Dr. Amy Wetherby: There have been a lot of good studies in the last 5 years that have been able to use very good methodology with larger samples using randomized group design and what they have helped us learn about are the active ingredients of treatment. So, this is not going to be a one size fits all. This is a very diverse population and so I think where we’re headed is better understanding which children, depending on their particular strength and weaknesses, are going to respond best to which treatments and really understanding what active ingredient in the treatment is going to be the most important. So, in our early intervention study, as an example, we’re trying to understand more about active engagement. How do you help that family, help the child, be more actively engaged, more minutes in the hour, more hours in the day, which we think will then impact the child’s outcome. So, we’re studying that very systematically as the active ingredient of our early intervention program. So, I think that when we put studies together, there will be a convergence of understanding the evidence in terms of what are the critical active ingredients that are important and then understanding what dosage, what intensity for their particular child.
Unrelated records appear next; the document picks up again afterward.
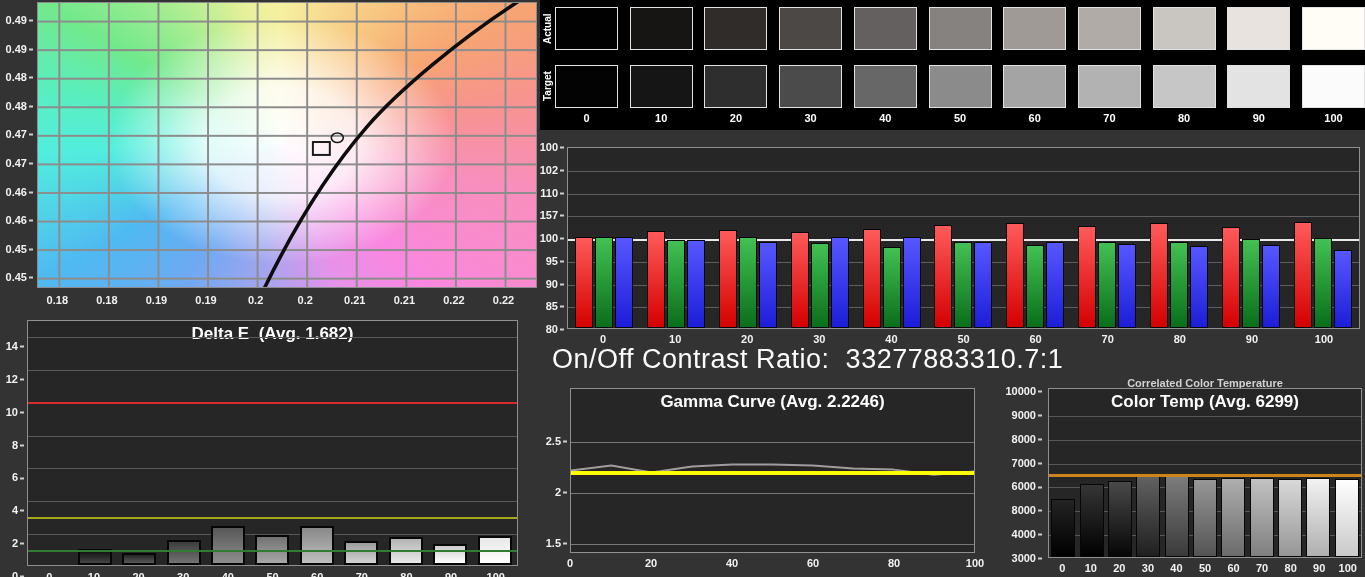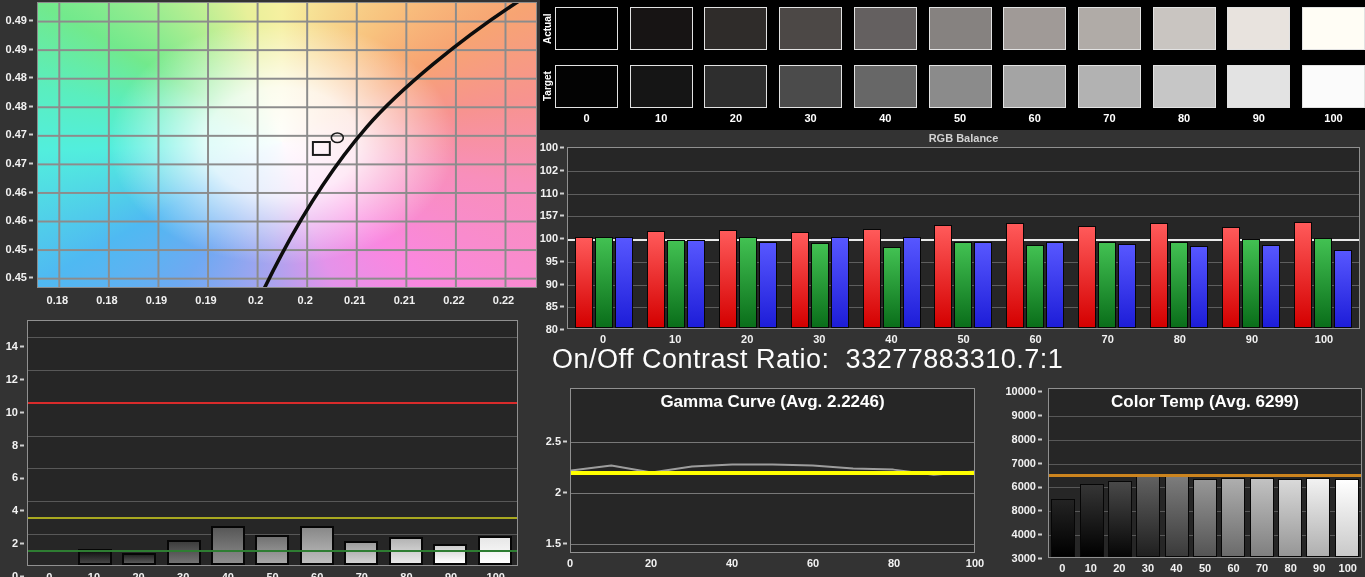"RGB Balance" div.chart-outer-title { html: <div>RGB Balance</div> -> none }
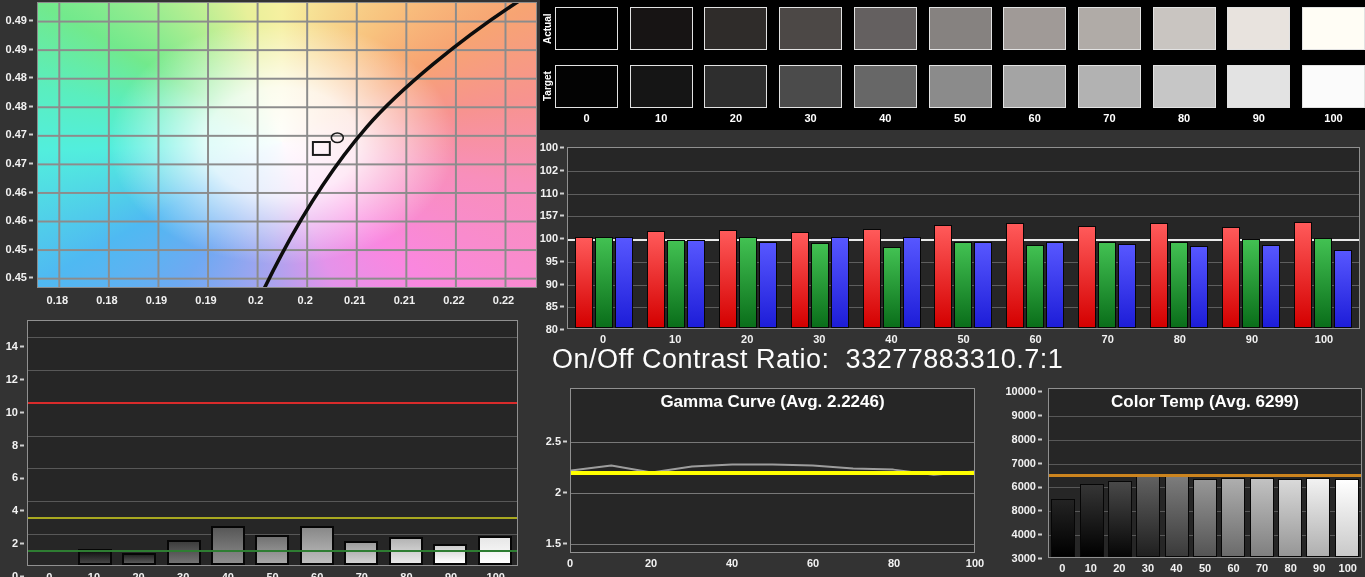"Delta E (Avg. 1.682)" div.chart-inner-title { html: none -> <div>Delta E (Avg. 1.682)</div> }
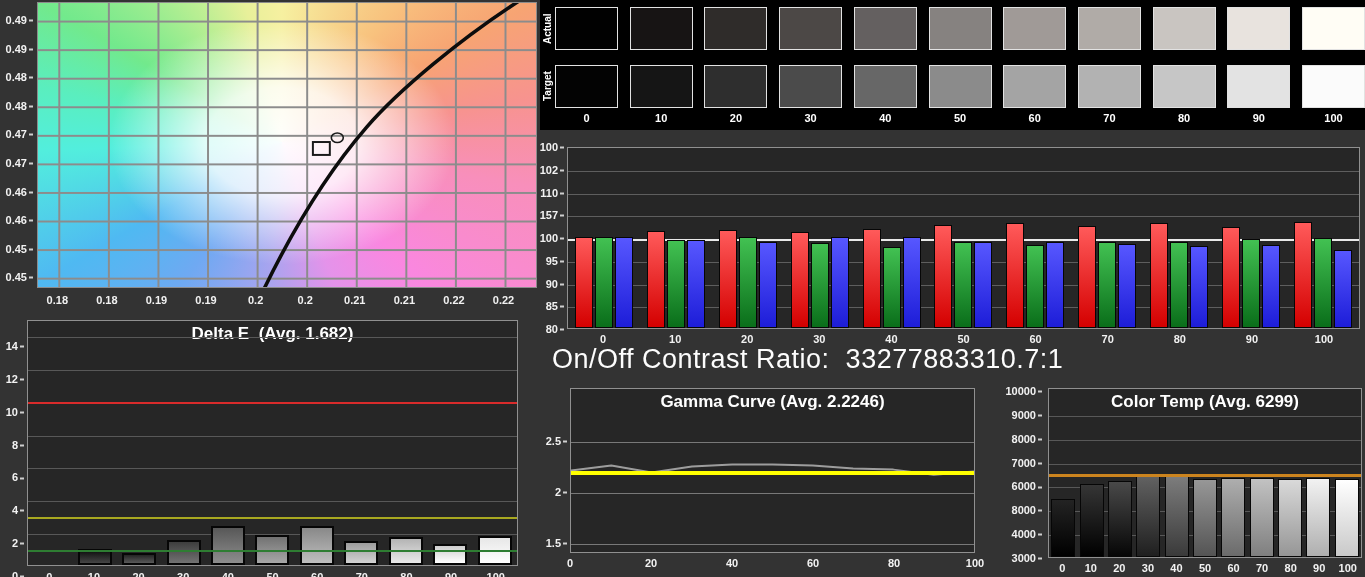"Correlated Color Temperature" div.chart-outer-title { html: none -> <div>Correlated Color Temperature</div> }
Joe Cerquone: And in the near term, what is the most critical piece of advice that you have for parents?
Dr. Amy Wetherby: I think it’s a good time to get intervention as soon as possible and really parents can pursue that before they receive the diagnosis if their child is having documented delays. And so getting in the intervention early for their particular child really means now is earlier than next year. So, really time to get the intervention going, the National Academy of Sciences report suggested 5 hours a day, 5 days a week, or at least 25 hours a week. And so really trying to figure out how to get their child in a good quality program that addresses the areas that students with autism or children with autism have in terms of social communication and more flexible behaviors and trying to get that going at least, you know, 5 hours a day, 5 days a week. And then having the parents be involved. The research does show that family involvement is critical. Being involved in as much as they can—collaborating with intervention or school system.
Joe Cerquone: Very good. Dr. Wetherby, thank you very much for taking time to be on ASHA Network News.
Dr. Amy Wetherby: You’re very welcome, it was a pleasure.